* Brief:
Each line in the records below that has the word "Zamawiający" should be copied.

* Dataset content:

= = = = =

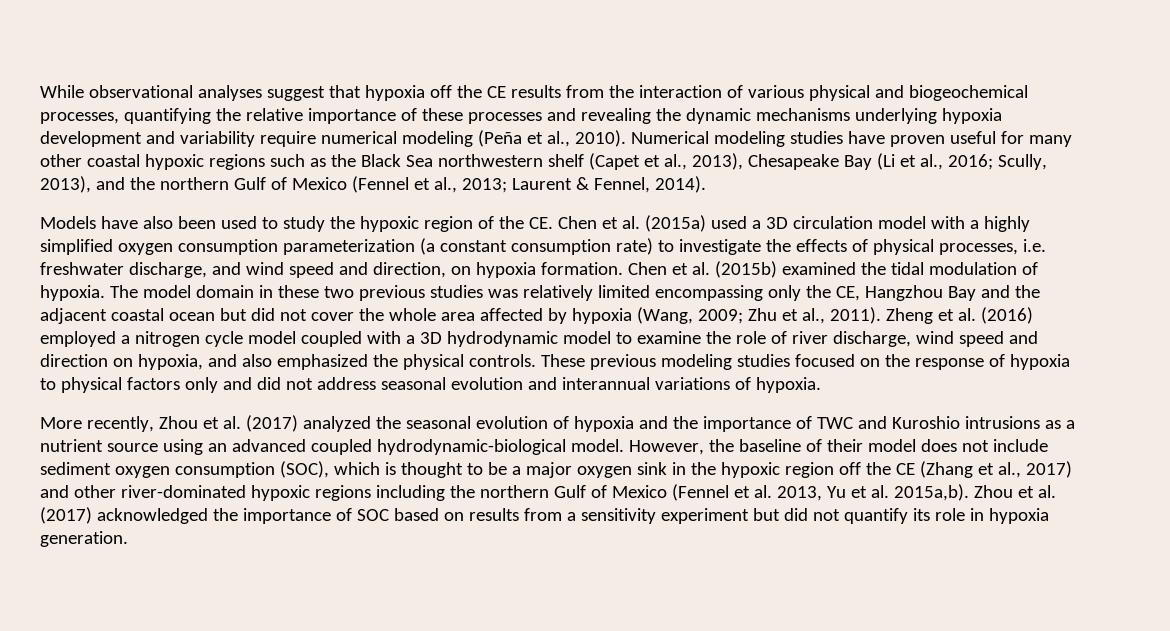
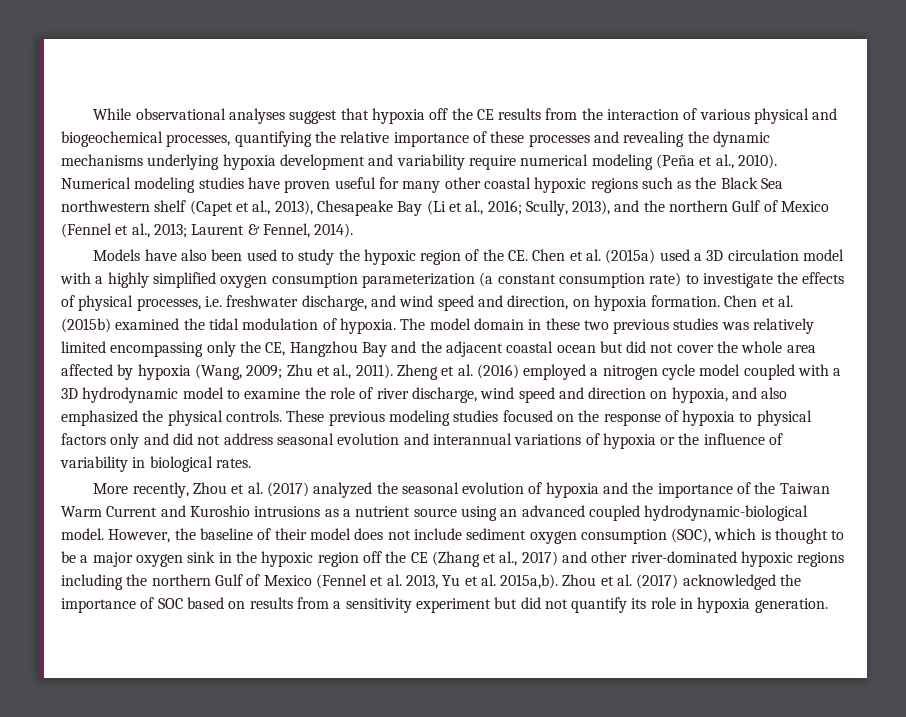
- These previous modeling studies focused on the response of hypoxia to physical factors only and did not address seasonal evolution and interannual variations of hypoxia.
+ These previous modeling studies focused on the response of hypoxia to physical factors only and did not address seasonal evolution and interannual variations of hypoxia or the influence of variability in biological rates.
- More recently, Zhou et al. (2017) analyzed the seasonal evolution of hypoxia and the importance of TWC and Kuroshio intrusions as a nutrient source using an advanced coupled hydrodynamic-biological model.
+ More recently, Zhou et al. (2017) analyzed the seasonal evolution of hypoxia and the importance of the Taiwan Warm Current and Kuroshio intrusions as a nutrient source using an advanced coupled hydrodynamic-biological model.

= = = = =

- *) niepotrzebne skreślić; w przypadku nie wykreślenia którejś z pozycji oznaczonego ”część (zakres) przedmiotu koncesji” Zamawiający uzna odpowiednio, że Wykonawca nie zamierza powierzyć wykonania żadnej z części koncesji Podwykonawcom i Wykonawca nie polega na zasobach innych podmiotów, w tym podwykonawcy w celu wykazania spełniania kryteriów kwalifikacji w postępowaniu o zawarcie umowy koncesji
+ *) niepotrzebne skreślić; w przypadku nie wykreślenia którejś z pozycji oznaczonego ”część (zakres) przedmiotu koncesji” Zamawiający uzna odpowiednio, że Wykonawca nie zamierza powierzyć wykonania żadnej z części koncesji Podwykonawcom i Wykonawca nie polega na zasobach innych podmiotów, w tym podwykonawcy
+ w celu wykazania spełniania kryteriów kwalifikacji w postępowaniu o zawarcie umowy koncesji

= = = = =

* Task response:
- *) niepotrzebne skreślić; w przypadku nie wykreślenia którejś z pozycji oznaczonego ”część (zakres) przedmiotu koncesji” Zamawiający uzna odpowiednio, że Wykonawca nie zamierza powierzyć wykonania żadnej z części koncesji Podwykonawcom i Wykonawca nie polega na zasobach innych podmiotów, w tym podwykonawcy w celu wykazania spełniania kryteriów kwalifikacji w postępowaniu o zawarcie umowy koncesji
+ *) niepotrzebne skreślić; w przypadku nie wykreślenia którejś z pozycji oznaczonego ”część (zakres) przedmiotu koncesji” Zamawiający uzna odpowiednio, że Wykonawca nie zamierza powierzyć wykonania żadnej z części koncesji Podwykonawcom i Wykonawca nie polega na zasobach innych podmiotów, w tym podwykonawcy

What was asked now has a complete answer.